22 noviembre 2015

el arca de Natasha


Chéjov, que escribió Las tres hermanas en 1901, tres años antes de morir, dejó en el personaje de Vershinin a quien pudiera avizorar el futuro que aquel ya no vería. Y éste, Vershinin, hizo lo mismo que habría hecho Chéjov de vivir el siglo XX que se perdió casi por completo: proyectar un mundo mejor más allá de todo rasgo actual reconocible. Aunque su edad varía según el montaje, Vershinin, teniente coronel, comandante de una batería, casado y con dos hijos pequeños, podría tener treinta, treinta y cinco años. Habría tenido unos cuarenta y cuatro cuando la Primera Guerra Mundial estalló. Unos cincuenta cuando la Revolución rusa tuvo lugar.
Defensor de los derechos civiles y morales de una población que se debatía entre la mezquindad antigua, feudal y zarista, y la miseria nueva que traería la ruina de un modelo reemplazado por uno peor, Chéjov, aunque solo vivió en él cuatro años, era un hombre del siglo XX hasta que el siglo XX demostró ser indigno de Chéjov. Éste no podía saberlo, pero dejó a Vershinin a cargo del miedo a ambos: al siglo que acababa y al que vendría.
Cuando las tres hermanas –puro siglo XIX sin arreglo posible- se declaran desperdiciadas, anacrónicamente más avanzadas que el ambiente rural en que viven en una pequeña población de provincias, Vershinin, que ama a una de las hermanas desde la desdicha de esa otra forma de futuro imposible que es un matrimonio desdichado, dice que “supongamos que entre los cien mil habitantes de esta ciudad, atrasada y tosca desde luego, hay solamente tres personas como ustedes. Huelga decir que no podrán vencer a la masa amorfa que las rodea. Poco a poco a lo largo de toda su existencia habrán de ceder y diluirse en esa masa: la vida apagará sus voces y ustedes habrán dejado su huella. Después, quizá surjan seis personas semejantes a ustedes, luego doce, y así sucesivamente, hasta que las personas como ustedes lleguen a ser mayoría.”
El gulag sustituyó la mayoría que soñara Vershinin por una de ciudadanos asustados, que hubieran querido llevar la vida de las tres hermanas: aislada, callada, a salvo. Y si Chéjov quiso equilibrar el optimismo relativo de su representante futuro con el del mesianismo equivocado, fue sutil al hacerlo: la profecía de Vershinin, el arca de la vida futura -“dentro de doscientos años la vida sobre la tierra será inefablemente bella y prodigiosa”- fue proyectado sobre la descendencia de las tres hermanas, no solo las tres mujeres tan obviamente condenadas a no tener hijos, también las espectadores sufrientes de la descendencia de la cuarta mujer que atraviesa la obra –la cruel, despiadada, egoísta Natasha.

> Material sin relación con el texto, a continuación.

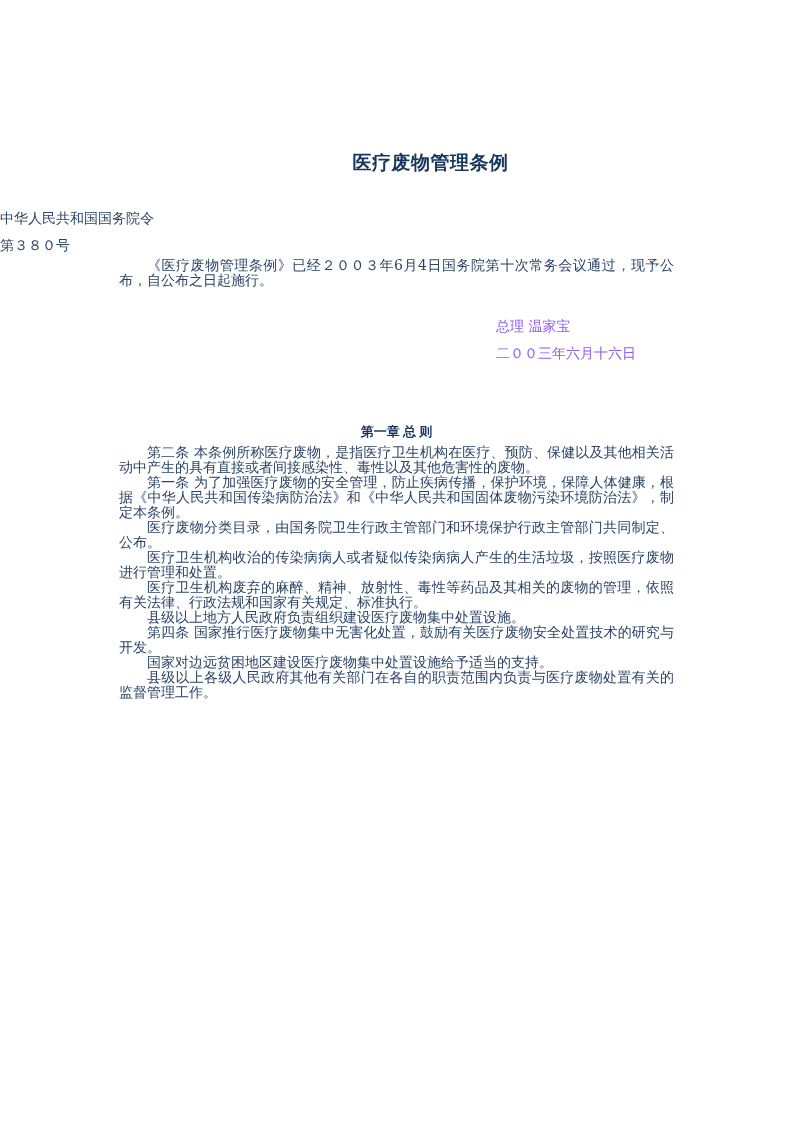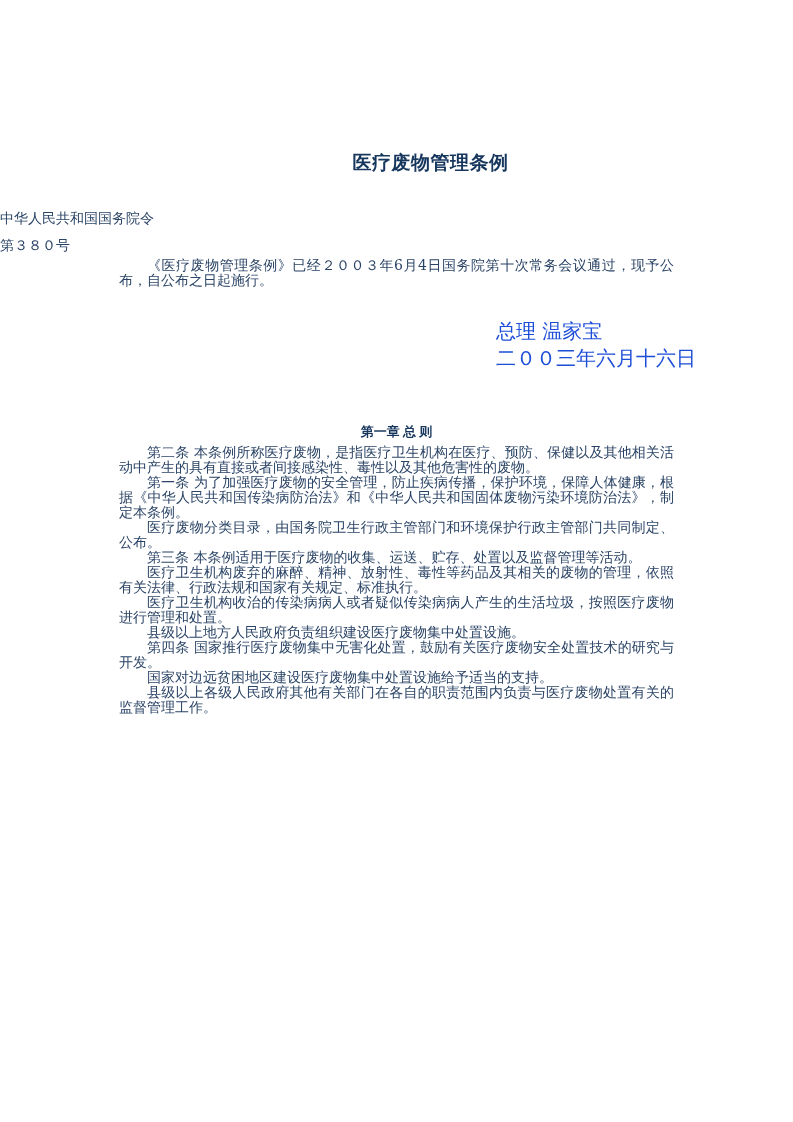"总理 温家宝" .right { color: #1d4ed8 -> #8b5cf6; font-size: 20px -> 14px }
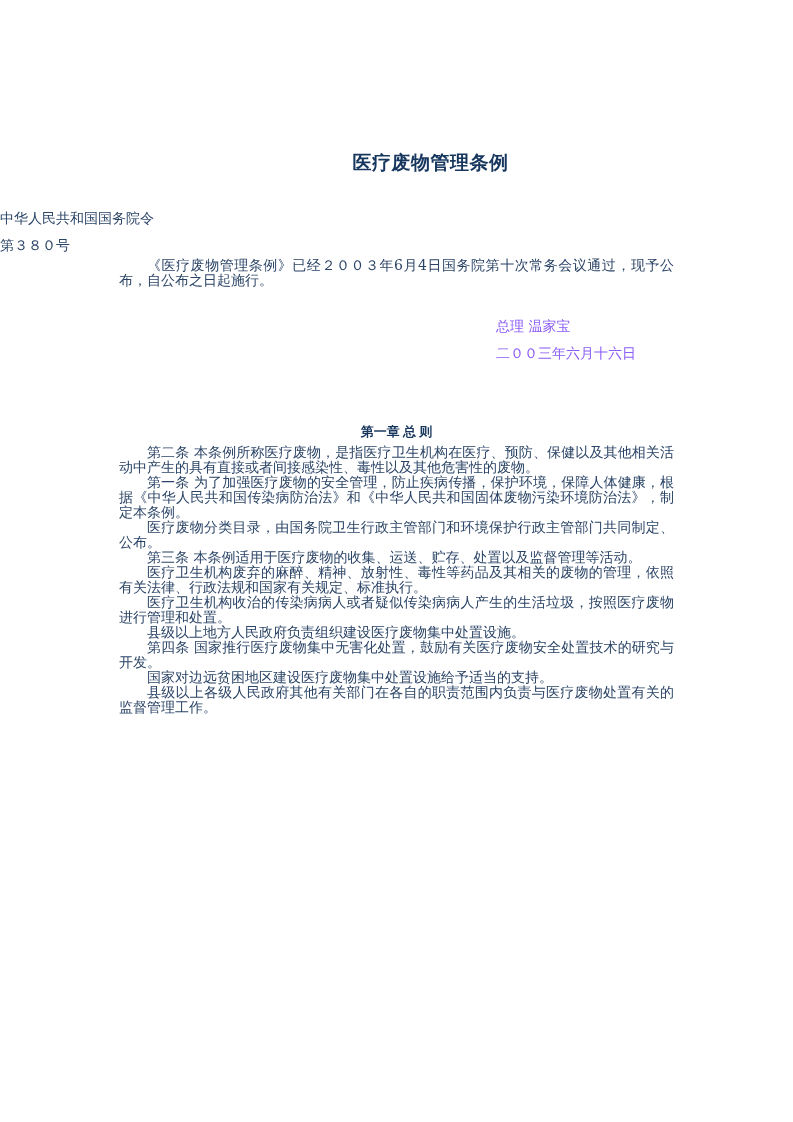"第三条 本条例适用于医疗废物的收集、运送、贮存、处置以及监督管理等活动。" p.para { html: <p>第三条 本条例适用于医疗废物的收集、运送、贮存、处置以及监督管理等活动。</p> -> none }
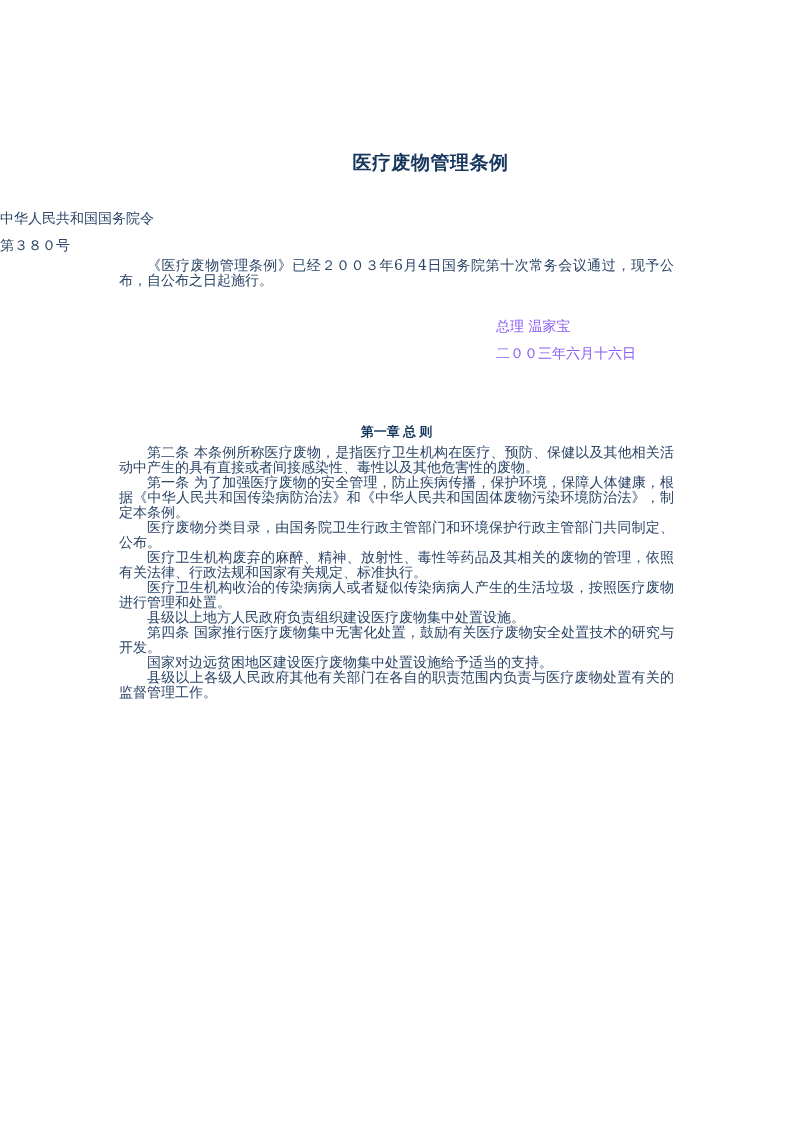"医疗卫生机构废弃的麻醉、精神、放射性、毒性等药品及其相关的废物的管理，依照有关法" p.para { order: before "医疗卫生机构收治的传染病病人或者疑似传染病病人产生的生活垃圾，按照医疗废物进行管" -> after "医疗卫生机构收治的传染病病人或者疑似传染病病人产生的生活垃圾，按照医疗废物进行管" }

La vida que Vershinin augurara –“si ahora no existe, el hombre debe presentirla, esperarla, soñar con ella y prepararse para ella”- era la de los hijos de Natasha, los que, como en la obra, iban a expulsar de sus casas, años después, a quienes las ocuparan para enviarles al desahucio o la muerte. El destino soñado por las tres hermanas –Moscú- sería, años más tarde, el de un régimen asesino, símbolo del horror y la tiranía, que habría fusilado a Vershinin nada más leer sus opiniones.
“Me parece que lo que esencial, lo que vale auténticamente, sí lo sé, y lo sé a fondo. Quisiera persuadirles de que la felicidad no existe, de que no debe existir ni existirá para nosotros.” –dirá Chéjov desde dentro de Vershinin.